Gird Your Loins

|
When a people passes the tipping point where more people are on the dole than off it, it becomes extraordinarily difficult not only to shake off deeply misguided laws (every generation has 'em), but to shake off the cultural lethargy that accepts as inevitable the increasing littleness and barbarity of our lives.

Centralized health care allows more accidental atrocities to happen because the government is so far removed from actual problems. As the debate was going on in Congress last week, several more examples we should have taken as warnings emerged from Britain's NHS.
  • Like this woman left to die because a government agency decided it knew better than emergency professionals and a widely accepted international system how serious a fall of more than 6 ft was and in tinkering with the system created a flaw in it.
the government committee which governs its use in this country decided that such cases should be deemed less urgent

  • the government declined to punish in any way people responsible for a hospital corruption scandal that left 1200 patients dead (apparently the system worked as it should!)
  • The NHS hospital system is notoriously slow, careless and unsanitary -and its bureacracy only has to handle 30 million people. We're going to centralize care for 300 million people. This is an enormous IRS expansion, not a health care expansion.
But the logically necessary and utterly unsurprising decline in care and increase in accidental deaths caused by centralization is not the worst thing. (What we have may be worthless, but at least we all have it, and that's a relief!)

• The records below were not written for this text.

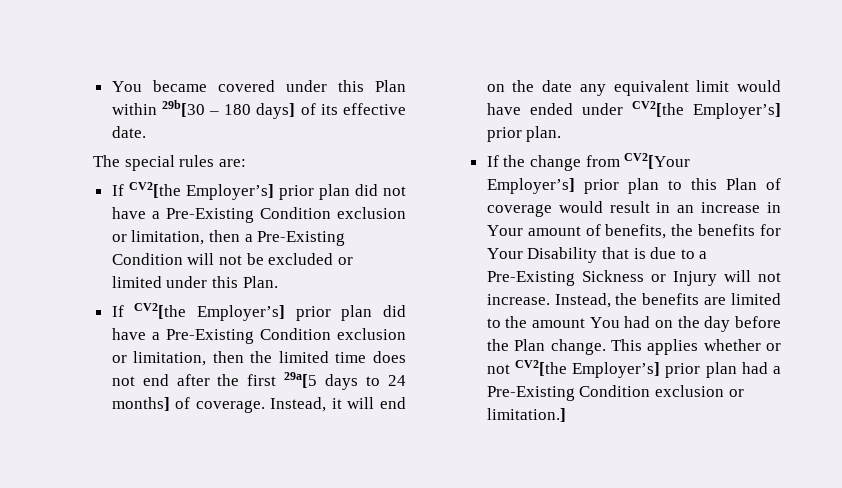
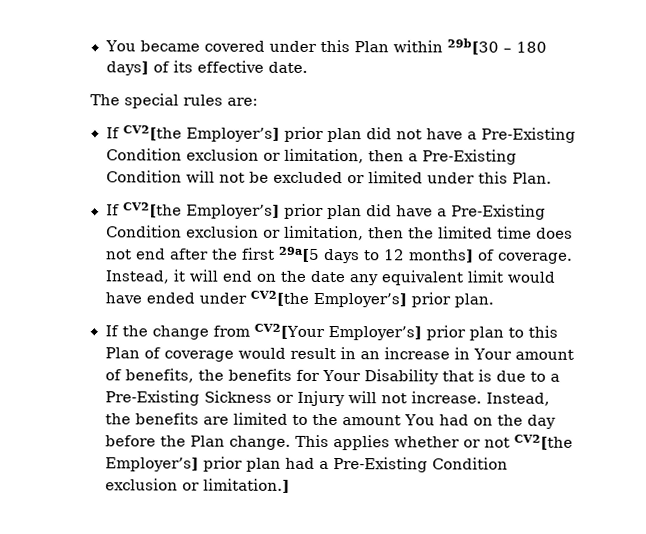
- If CV2[the Employer’s] prior plan did have a Pre-Existing Condition exclusion or limitation, then the limited time does not end after the first 29a[5 days to 24 months] of coverage.
+ If CV2[the Employer’s] prior plan did have a Pre-Existing Condition exclusion or limitation, then the limited time does not end after the first 29a[5 days to 12 months] of coverage.

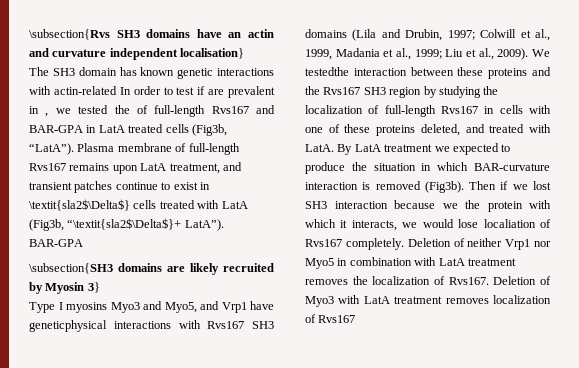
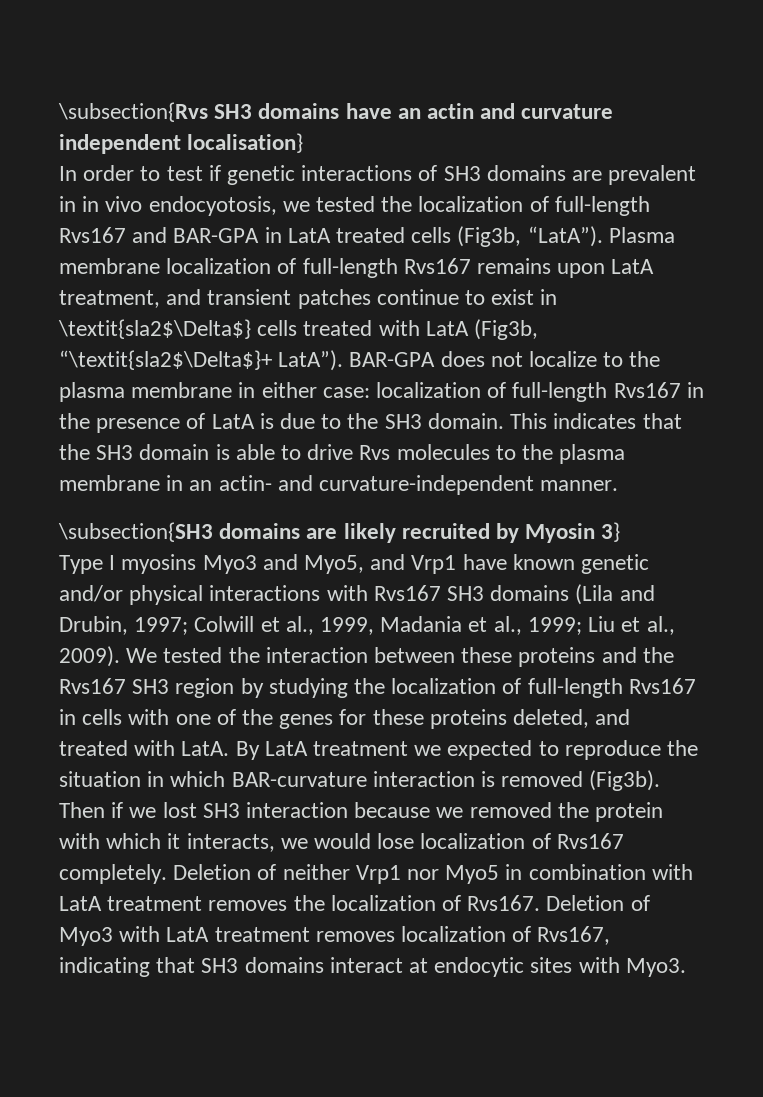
- The SH3 domain has known genetic interactions with actin-related In order to test if are prevalent in , we tested the of full-length Rvs167 and BAR-GPA in LatA treated cells (Fig3b, “LatA”).
+ In order to test if genetic interactions of SH3 domains are prevalent in in vivo endocyotosis, we tested the localization of full-length Rvs167 and BAR-GPA in LatA treated cells (Fig3b, “LatA”).
- Plasma membrane of full-length Rvs167 remains upon LatA treatment, and transient patches continue to exist in \textit{sla2$\Delta$} cells treated with LatA (Fig3b, “\textit{sla2$\Delta$}+ LatA”). BAR-GPA
+ Plasma membrane localization of full-length Rvs167 remains upon LatA treatment, and transient patches continue to exist in \textit{sla2$\Delta$} cells treated with LatA (Fig3b, “\textit{sla2$\Delta$}+ LatA”). BAR-GPA does not localize to the plasma membrane in either case: localization of full-length Rvs167 in the presence of LatA is due to the SH3 domain. This indicates that the SH3 domain is able to drive Rvs molecules to the plasma membrane in an actin- and curvature-independent manner.
- Type I myosins Myo3 and Myo5, and Vrp1 have geneticphysical interactions with Rvs167 SH3 domains (Lila and Drubin, 1997; Colwill et al., 1999, Madania et al., 1999; Liu et al., 2009).
+ Type I myosins Myo3 and Myo5, and Vrp1 have known genetic and/or physical interactions with Rvs167 SH3 domains (Lila and Drubin, 1997; Colwill et al., 1999, Madania et al., 1999; Liu et al., 2009).
- We testedthe interaction between these proteins and the Rvs167 SH3 region by studying the localization of full-length Rvs167 in cells with one of these proteins deleted, and treated with LatA.
+ We tested the interaction between these proteins and the Rvs167 SH3 region by studying the localization of full-length Rvs167 in cells with one of the genes for these proteins deleted, and treated with LatA.
- By LatA treatment we expected to produce the situation in which BAR-curvature interaction is removed (Fig3b).
+ By LatA treatment we expected to reproduce the situation in which BAR-curvature interaction is removed (Fig3b).
- Then if we lost SH3 interaction because we the protein with which it interacts, we would lose localiation of Rvs167 completely.
+ Then if we lost SH3 interaction because we removed the protein with which it interacts, we would lose localization of Rvs167 completely.
- Deletion of Myo3 with LatA treatment removes localization of Rvs167
+ Deletion of Myo3 with LatA treatment removes localization of Rvs167, indicating that SH3 domains interact at endocytic sites with Myo3.

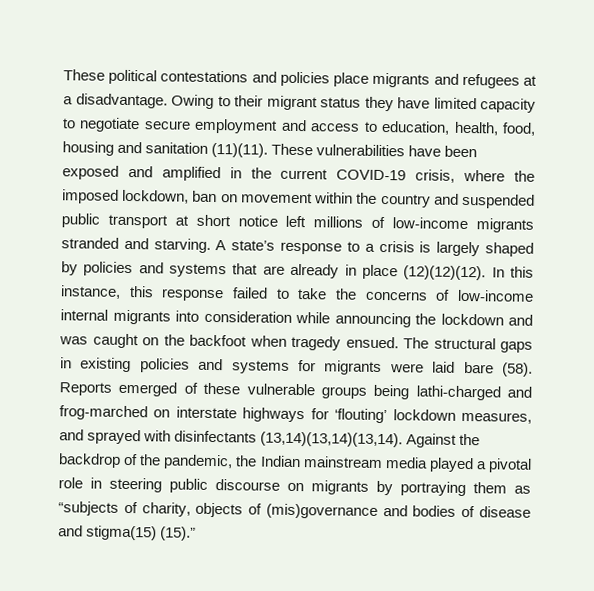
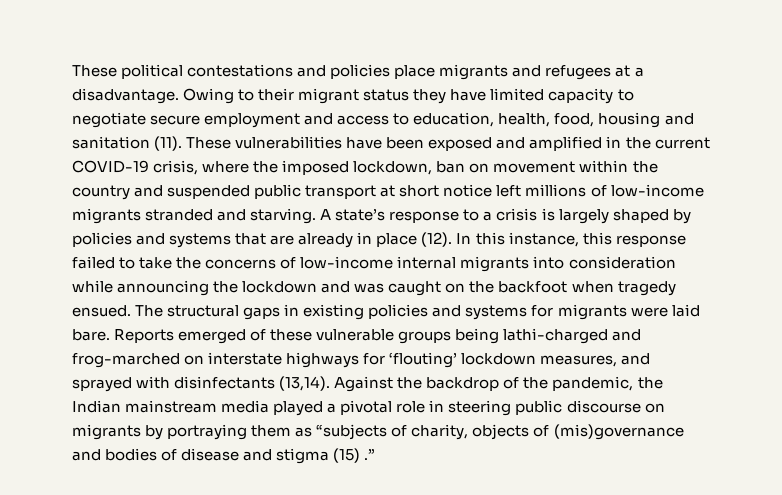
- Owing to their migrant status they have limited capacity to negotiate secure employment and access to education, health, food, housing and sanitation (11)(11).
+ Owing to their migrant status they have limited capacity to negotiate secure employment and access to education, health, food, housing and sanitation (11).
- A state’s response to a crisis is largely shaped by policies and systems that are already in place (12)(12)(12).
+ A state’s response to a crisis is largely shaped by policies and systems that are already in place (12).
- The structural gaps in existing policies and systems for migrants were laid bare (58).
+ The structural gaps in existing policies and systems for migrants were laid bare.
- Reports emerged of these vulnerable groups being lathi-charged and frog-marched on interstate highways for ‘flouting’ lockdown measures, and sprayed with disinfectants (13,14)(13,14)(13,14).
+ Reports emerged of these vulnerable groups being lathi-charged and frog-marched on interstate highways for ‘flouting’ lockdown measures, and sprayed with disinfectants (13,14).
- Against the backdrop of the pandemic, the Indian mainstream media played a pivotal role in steering public discourse on migrants by portraying them as “subjects of charity, objects of (mis)governance and bodies of disease and stigma(15) (15).”
+ Against the backdrop of the pandemic, the Indian mainstream media played a pivotal role in steering public discourse on migrants by portraying them as “subjects of charity, objects of (mis)governance and bodies of disease and stigma (15) .”

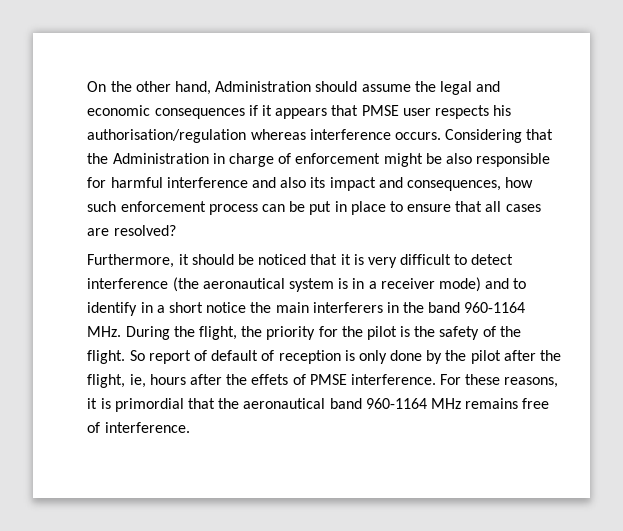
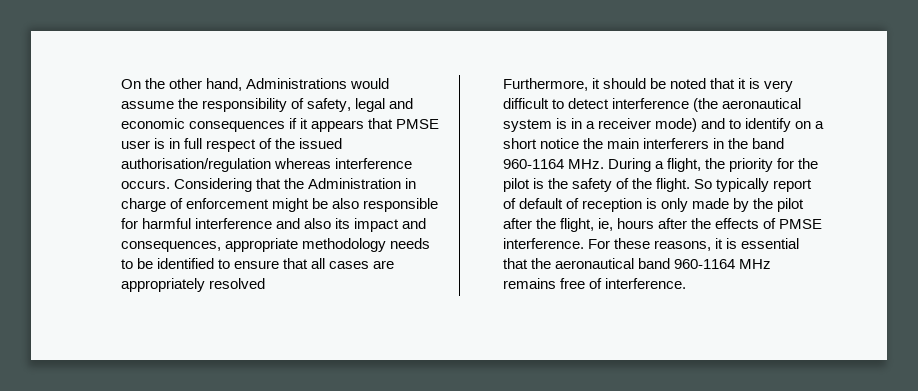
- On the other hand, Administration should assume the legal and economic consequences if it appears that PMSE user respects his authorisation/regulation whereas interference occurs.
+ On the other hand, Administrations would assume the responsibility of safety, legal and economic consequences if it appears that PMSE user is in full respect of the issued authorisation/regulation whereas interference occurs.
- Considering that the Administration in charge of enforcement might be also responsible for harmful interference and also its impact and consequences, how such enforcement process can be put in place to ensure that all cases are resolved?
+ Considering that the Administration in charge of enforcement might be also responsible for harmful interference and also its impact and consequences, appropriate methodology needs to be identified to ensure that all cases are appropriately resolved
- Furthermore, it should be noticed that it is very difficult to detect interference (the aeronautical system is in a receiver mode) and to identify in a short notice the main interferers in the band 960-1164 MHz. During the flight, the priority for the pilot is the safety of the flight.
+ Furthermore, it should be noted that it is very difficult to detect interference (the aeronautical system is in a receiver mode) and to identify on a short notice the main interferers in the band 960-1164 MHz. During a flight, the priority for the pilot is the safety of the flight.
- So report of default of reception is only done by the pilot after the flight, ie, hours after the effets of PMSE interference.
+ So typically report of default of reception is only made by the pilot after the flight, ie, hours after the effects of PMSE interference.
- For these reasons, it is primordial that the aeronautical band 960-1164 MHz remains free of interference.
+ For these reasons, it is essential that the aeronautical band 960-1164 MHz remains free of interference.

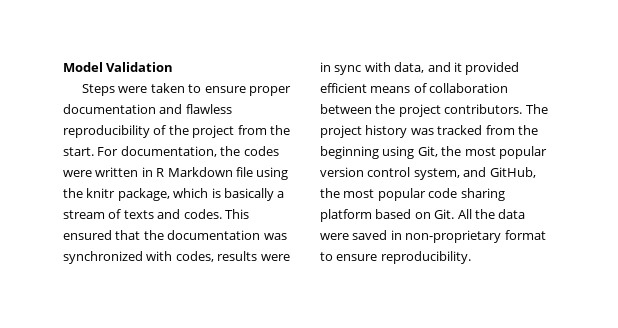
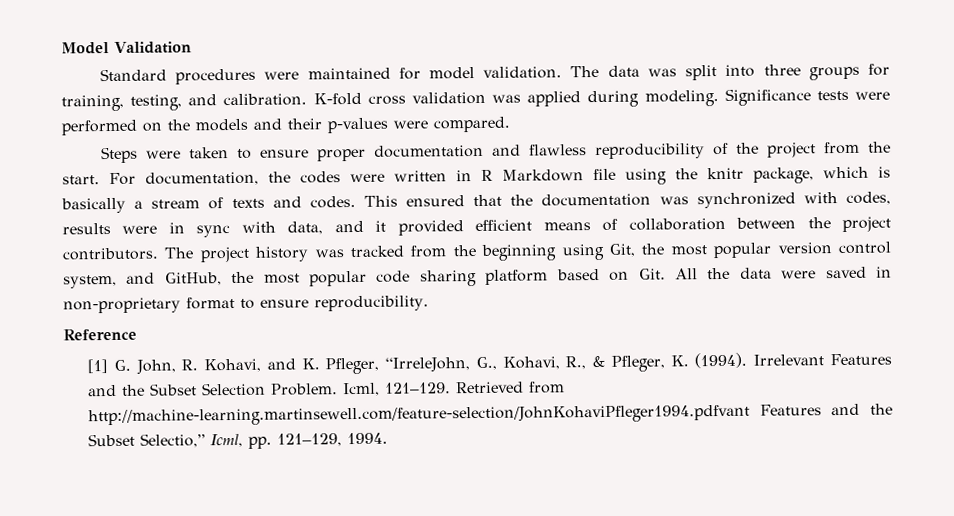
+ Standard procedures were maintained for model validation. The data was split into three groups for training, testing, and calibration. K-fold cross validation was applied during modeling. Significance tests were performed on the models and their p-values were compared.
+ Reference
+ [1] G. John, R. Kohavi, and K. Pfleger, “IrreleJohn, G., Kohavi, R., & Pfleger, K. (1994). Irrelevant Features and the Subset Selection Problem. Icml, 121–129. Retrieved from http://machine-learning.martinsewell.com/feature-selection/JohnKohaviPfleger1994.pdfvant Features and the Subset Selectio,” Icml, pp. 121–129, 1994.

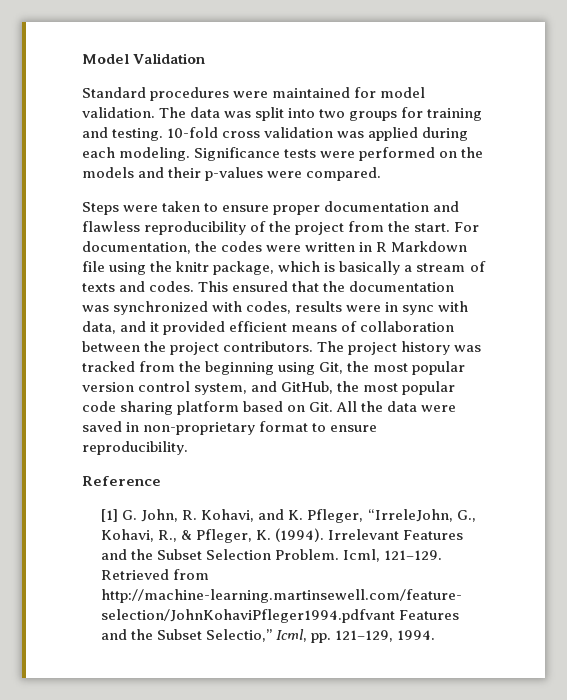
- The data was split into three groups for training, testing, and calibration. K-fold cross validation was applied during modeling.
+ The data was split into two groups for training and testing. 10-fold cross validation was applied during each modeling.

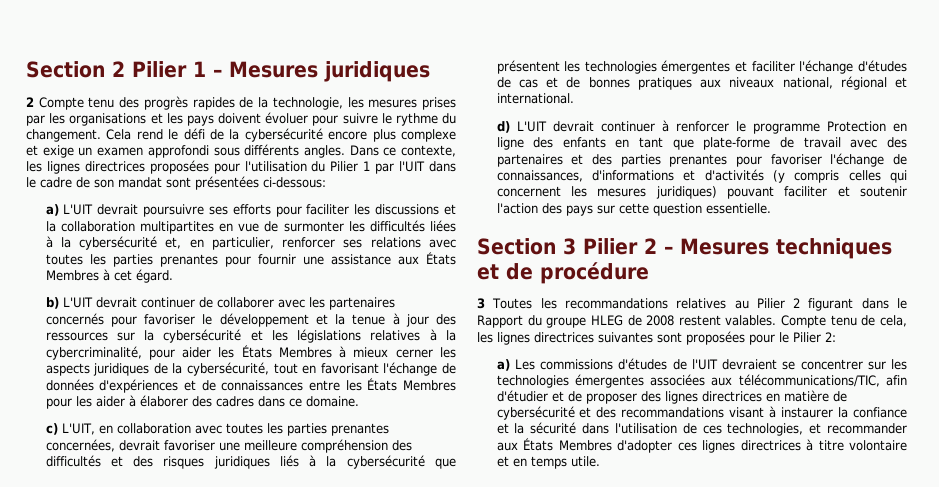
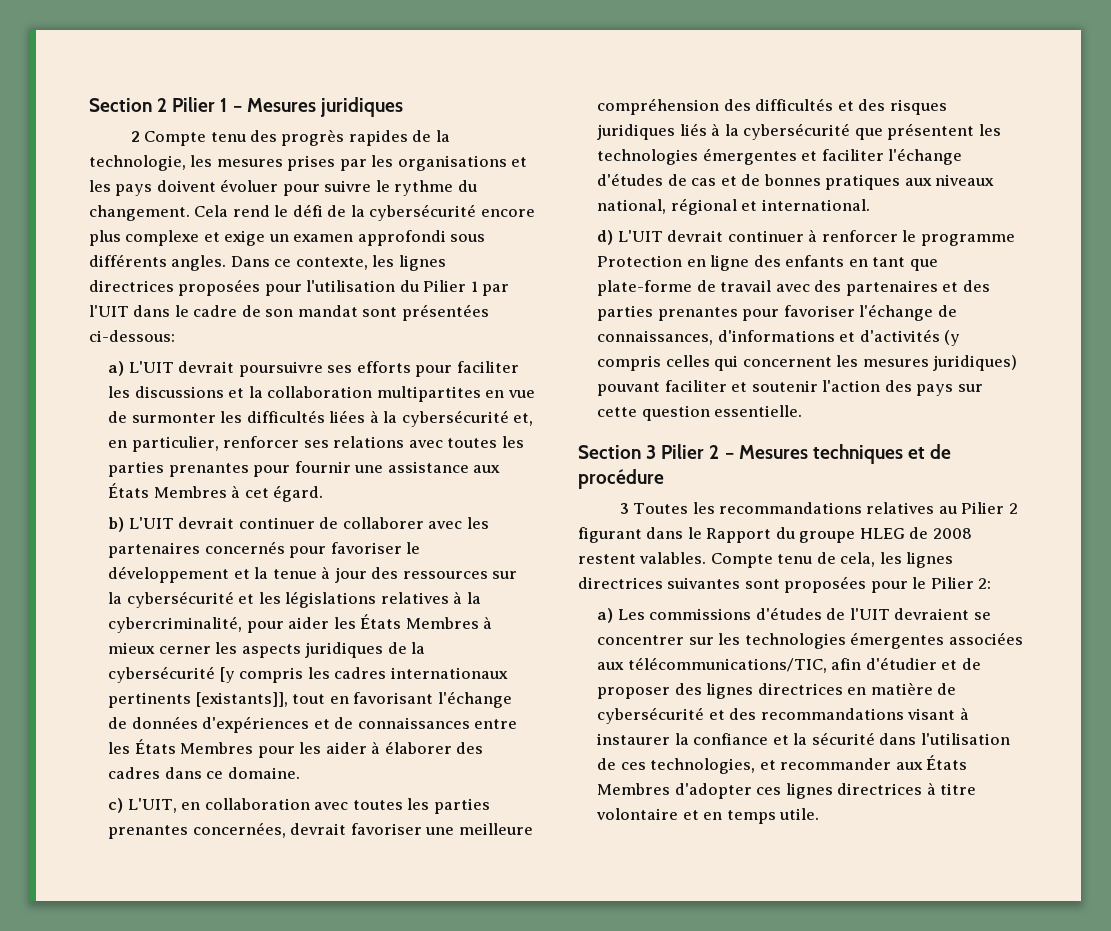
- b) L'UIT devrait continuer de collaborer avec les partenaires concernés pour favoriser le développement et la tenue à jour des ressources sur la cybersécurité et les législations relatives à la cybercriminalité, pour aider les États Membres à mieux cerner les aspects juridiques de la cybersécurité, tout en favorisant l'échange de données d'expériences et de connaissances entre les États Membres pour les aider à élaborer des cadres dans ce domaine.
+ b) L'UIT devrait continuer de collaborer avec les partenaires concernés pour favoriser le développement et la tenue à jour des ressources sur la cybersécurité et les législations relatives à la cybercriminalité, pour aider les États Membres à mieux cerner les aspects juridiques de la cybersécurité [y compris les cadres internationaux pertinents [existants]], tout en favorisant l'échange de données d'expériences et de connaissances entre les États Membres pour les aider à élaborer des cadres dans ce domaine.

The worst thing is that when you come to accept poor care as inevitable --as just the way things are and something about which nothing can be done-- you start thinking about life differently. Which is why it's a skip of about a half a beat from nationalized health care to nationalized euthanasia,as the Dutch, Scandinavians, Brits and now even our Canadian brethren are showing us.

We may hate the profit motive in health care, but the greediest SOB in a free market system has an incentive to improve care and standards. Bureaucracies have no such incentive, and the larger they get, the more people used to living under them accept death and decline as the easiest answer to everything. (Read that Canada link --it's a David Warren essay on this same topic). Abuse and neglect of elderly in hospitals? People dying of bedsores? Whatevs. You come to accept barbarity.

As Mark Steyn notes, it's a small world after all.
Look around you, and take it all in. From now on, it gets worse. If you have kids, they'll live in smaller homes, drive smaller cars, live smaller lives. If you don't have kids, you better hope your neighbors do, because someone needs to spawn a working population large enough to pay for the unsustainable entitlements the Obama party has suckered you into thinking you're entitled to.
I don't care so much about the smaller cars and houses. But I care very much about the long lines and long tax forms and spending your life answering to bureaucrats instead of living it. I fear an America become like Greece, where the economy utterly collapses and rather than rolling up their sleeves to reclaim their nation, the Greeks go marching in protest against program cuts. Hello...what part of this is a failed and bankrupt nation do you not understand? Give us more! Give us more! Give us more!

It's the learned helplessness, Stupid.